A: No one does because there isn't one. It is always a values choice in the end... And by the way, one of the links I gave you, "The Covert rationing blog" is tying to do just that. e.g. a conservative is attempting to give us a method by which we most of us can reach agreement on the health care issue.

-"rather, my contention is that freer markets will enable individuals and society to move toward that goal"

A: Are you sure there is not a kind of cognitive dissonance on this issue? especially when you think of it with the same filter you think of the military? There is certain similarity in the common good features of health care we similarly see in the military.

Should Americans be able to chose whatever military protection they want individually? If the people of Berkeley California (my Alma mater) don't want anything to do with the US military, is that their right?

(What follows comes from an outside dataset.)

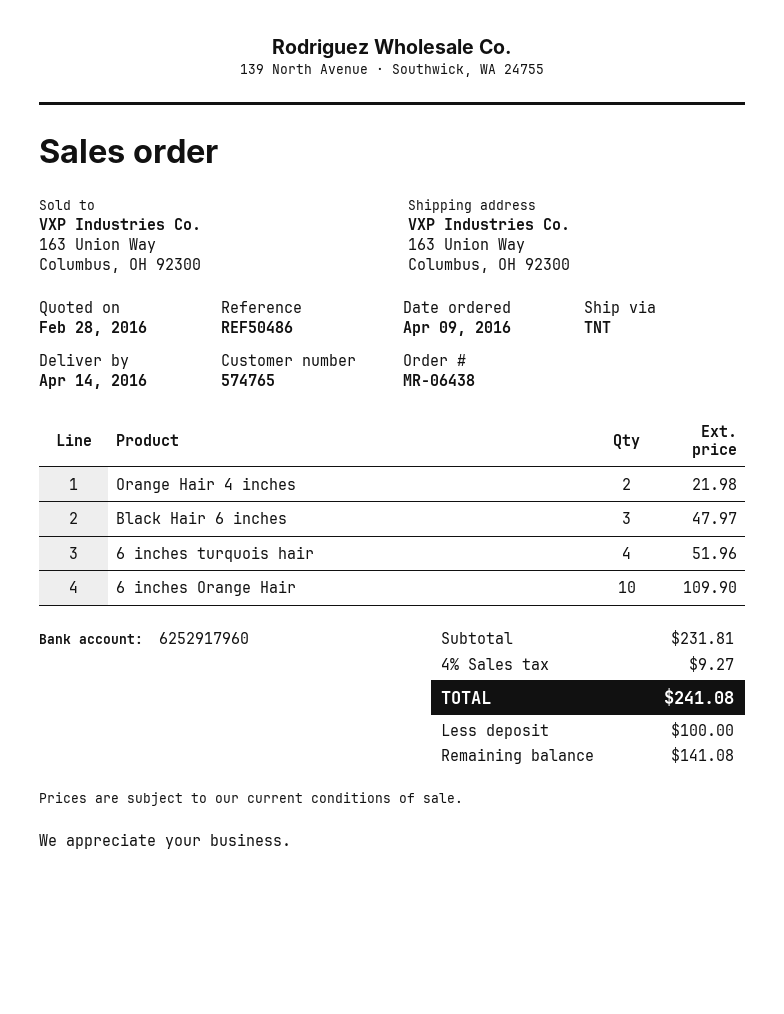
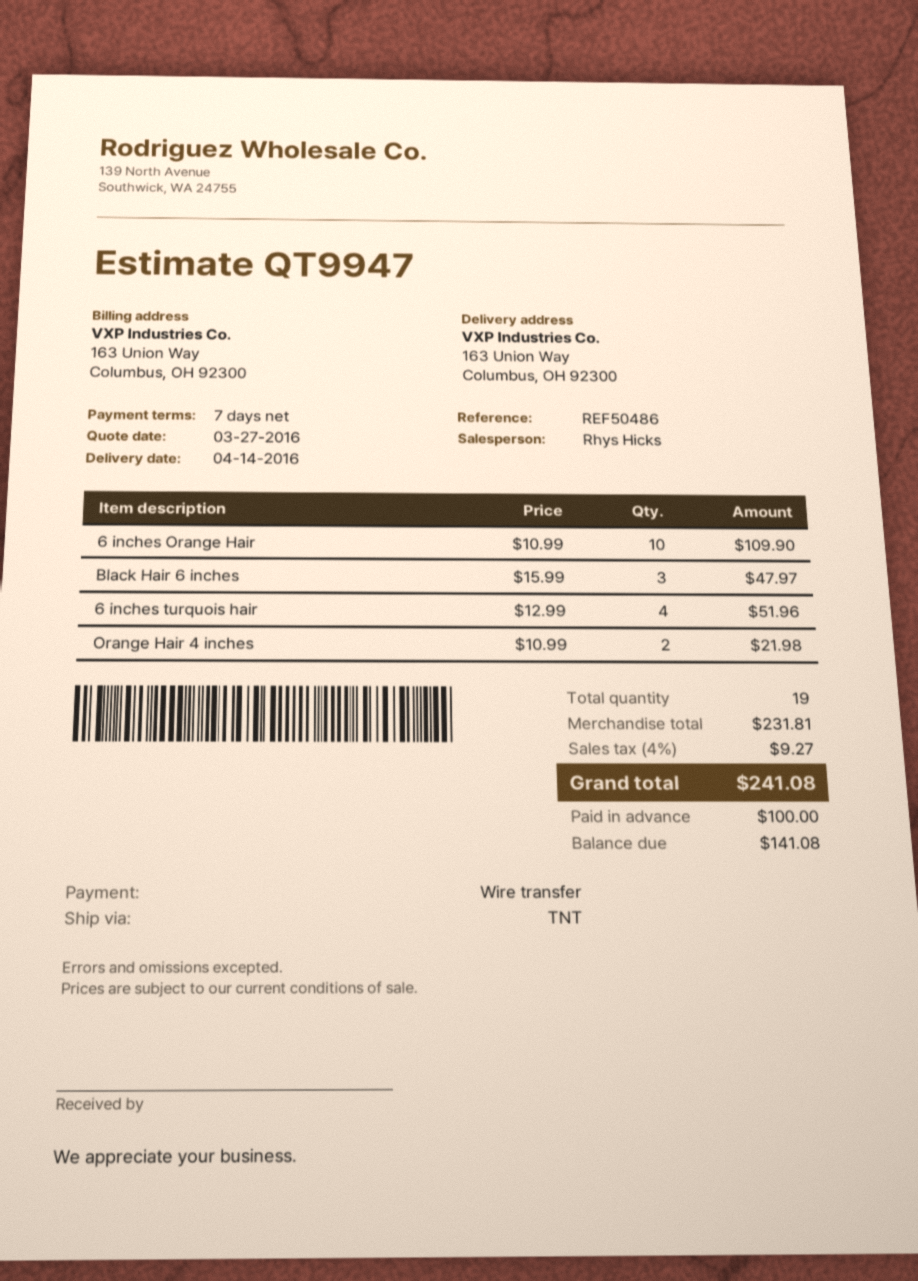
quote date: 2016-02-28 -> 2016-03-27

Freedom of choice is ALWAYS how you define a conservative?????

I might suggest Johnathan Haidt does a much better job on this issue than you.

Anonymous said...

There are other factors that impact
national health care and quality.
For example, Canada has only slightly more population than California and the UK has slightly more population than California and Texas combined and look at the outcomes of those two countries for
survival rates. If those two countries have financial problems
in their health care, how on earth
can U.S. government manage health care for 310,000,000 people without
severely rationing health care????

As for death rates..............
the US takes in more immigrants than all other western nations put together and most of these are third world citizens who arrive having had virtually no healthcare
and who have major health care problems--diabetes, multi drug resistant(MDR) TB, etc. This has a large impact on annual number of
deaths so I think our death rate is
skewed by this.

As for the amount the US spends on
healthcare: there is not one other
first world country with a population that is even near to
100 milllion and we have 310 million. Nothwithstanding the fact the the US is broke and living on
borrowed dollars, how can the US possibly provide national healthcare without a total socializing of the country. I really would like to see this explained along with how rationing
would apply.

@nooil4pacifists said...



Thai said...

Anony and Carl, then I suggest you read The Covert Rationing Blog.

Dr Rich's GUTH (Grand Unification Theory of Health Care) proposal is very very workable.

I can't see how conservatives or liberals with even half a brain can really disagree with it (unless they have no brain whatsoever).

Rich is a conservative

Anonymous said...

You know, I recommend looking up the actual references for those points. Because, you know, they sure don't say what the author claims they say !

And 4/10 points are cancer survival? He couldn't find 10 areas where the US does well?

Heck, go read the whole thing, and check all the references.